DAFT JAMIE.
The following is a chap-book version of the ballad quoted at pp. [205-6].
O! dark was the midnight when Hare fled away,
Not a star in the sky gave him one cheering ray,
But still now and then, would the blue lightnings glare,
And some strange cries assail’d him, like shrieks of despair.
Over vale, over hill, I will watch thee for ill;
I will haunt all thy wanderings and follow thee still.
But, lo! as the savage ran down the wild glen,
For no place did he fear like the dwellings of men,
Where the heath lay before him all dismal and bare,
The ghost of Daft Jamie appeared to him there.
Over vale, &c.
I am come, said the shade, from the land of the dead,
Though there is for Jamie no grass covered bed,
Yet I’m come to remind you of deeds that are past,
And to tell you that justice will find you at last.
Over vale, &c.
O! Hare, thou hast been a dark demon of blood,
But vengeance shall chase thee o’er field and o’er flood;
Though you fly away from the dwellings of men,
The shades of thy victims shall rise in thy den.
Over vale, &c.
When night falls on the world, O! how can you sleep,
In your dreams do you ne’er see my poor mother weep?
Sadly she wept; but, O! long shall she mourn,
E’er poor wandering Jamie from the grave shall return.
Over vale, &c.
From the grave, did I say, and though calm is the bed
Where slumber is dreamless, the home of the dead,
Where friends may lament, there sorrow may be,
Yet no grave rises as green as the world for me.
Over vale, &c.
O! Hare, go to shelter thy fugutive head,
In some land that is not of the living or dead;
For the living against thee may justly combine,
And the dead must despise such a spirit as thine.
Over vale, &c.
O! Hare fly away, but this world cannot be
The place of abode to a demon like thee,
There is gall in your heart—poison is in your breath,
And the glare of your eyes is as fearful as death.
Over vale, &c.
When the blue lightnings flash’d through the glen, and it shone,
And there rose a wild cry, and there heaved a deep groan,
As the Ghost of the innocent boy disappear’d,
But his shrieks down the glen, in the night breeze were heard.
Over vale, &c.
THE RESURRECTIONISTS.
In No.
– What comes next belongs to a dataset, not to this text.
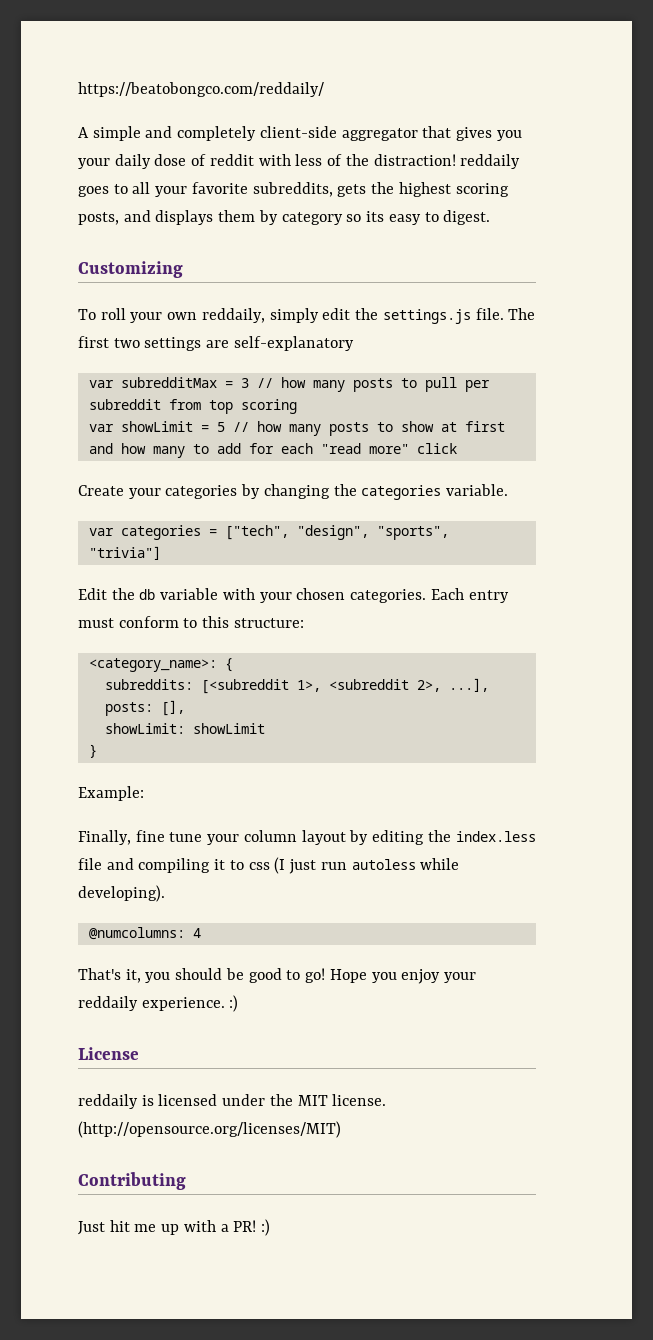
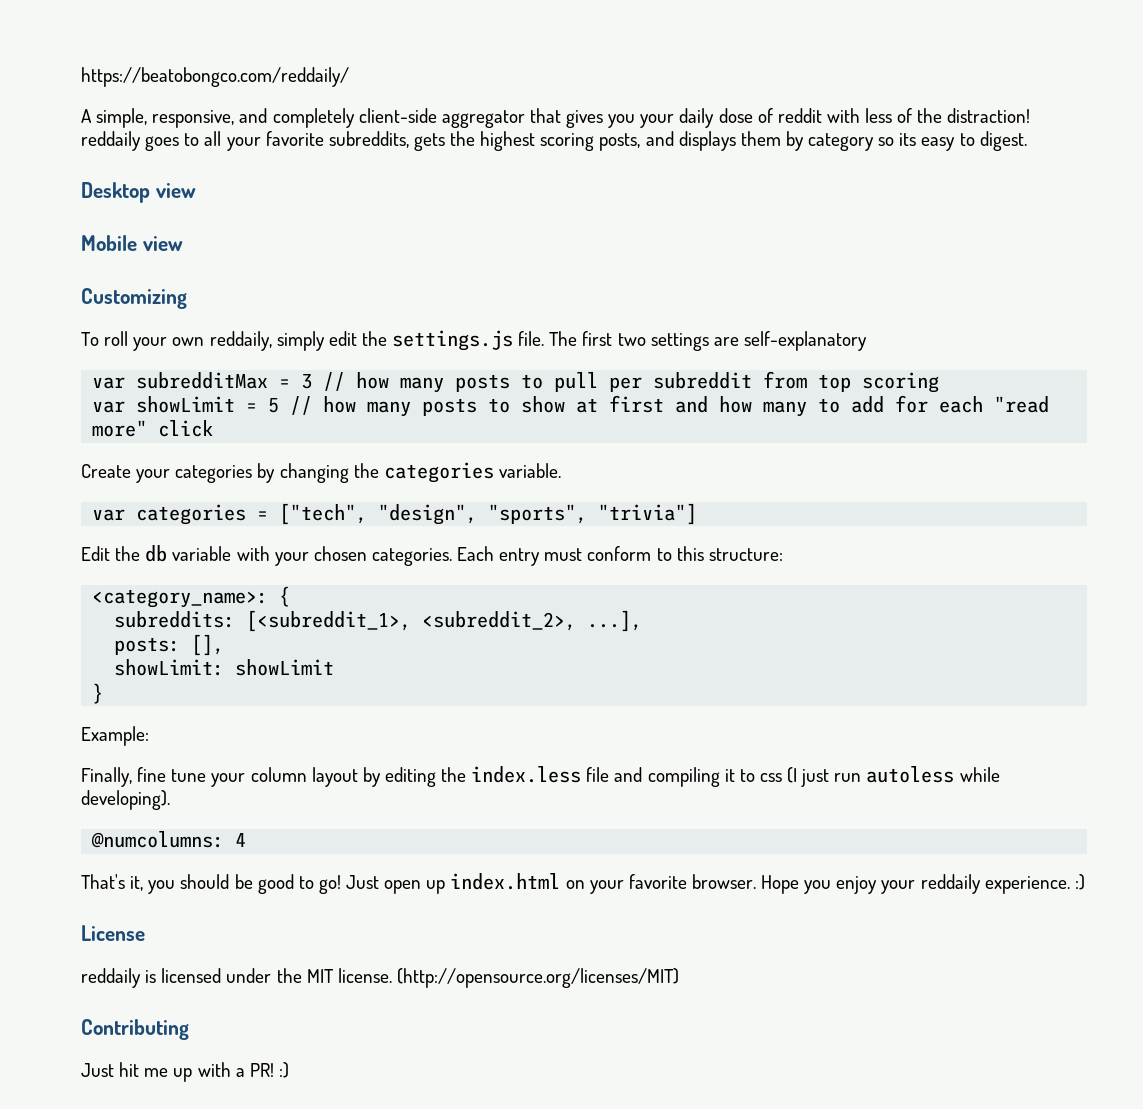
[92,126,141,141] simple -> [96,108,235,128] simple, responsive,
(491, 217) none -> [81,182,196,203] [81,235,183,251] // Desktop view // Mobile view
[200,679,441,694] [<subreddit 1>, <subreddit 2>, -> [246,610,577,632] [<subreddit_1>, <subreddit_2>,
(326, 975) none -> [346,873,756,894] Just open up index.html on your favorite browser.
XXIX of The Emmet, an old Glasgow periodical, published on Saturday, 18th October, 1823, is the following:—
“The Resurrectionists, a Tale (in Blind Alek verse) Humbly Inscribed to the Editor of the ‘Glasgow Chronicle.’ Printed for John Smith, 25, Gallowgate.
“Original.
“This elegant poem was put into our hands as we were going to press, so we must be excused for passing it over more slightly than such a performance deserves. In fact we have only room for a single extract. It opens as follows, in a style which leaves Lewis, and Ratcliffe, and all our writers on the horrible, far in the rear. John Starke himself, with his ‘Thesaurus of Horror,’ never penned anything so deliciously frightful.
’Twas a cold winter night, and dark was the clouds,
And the dead men lay quietly still in their shrouds;
The worms revelled sweetly their eyeholes among,—
It was a rout night, and there was a great throng:
Some fed upon brains, others fed upon liver,
Had we e’er such a feast, all cried out, O! no, never.
“We suspect our readers will think we have given them enough of this feast; if they pant for more of it, let them turn to the work itself. More disgusting trash never emanated from the press. Blind Alek is a Milton compared with the blockhead who would sit down and pen such a mass of loathesomeness.... Lord preserve us from this imitator of Blind Alek.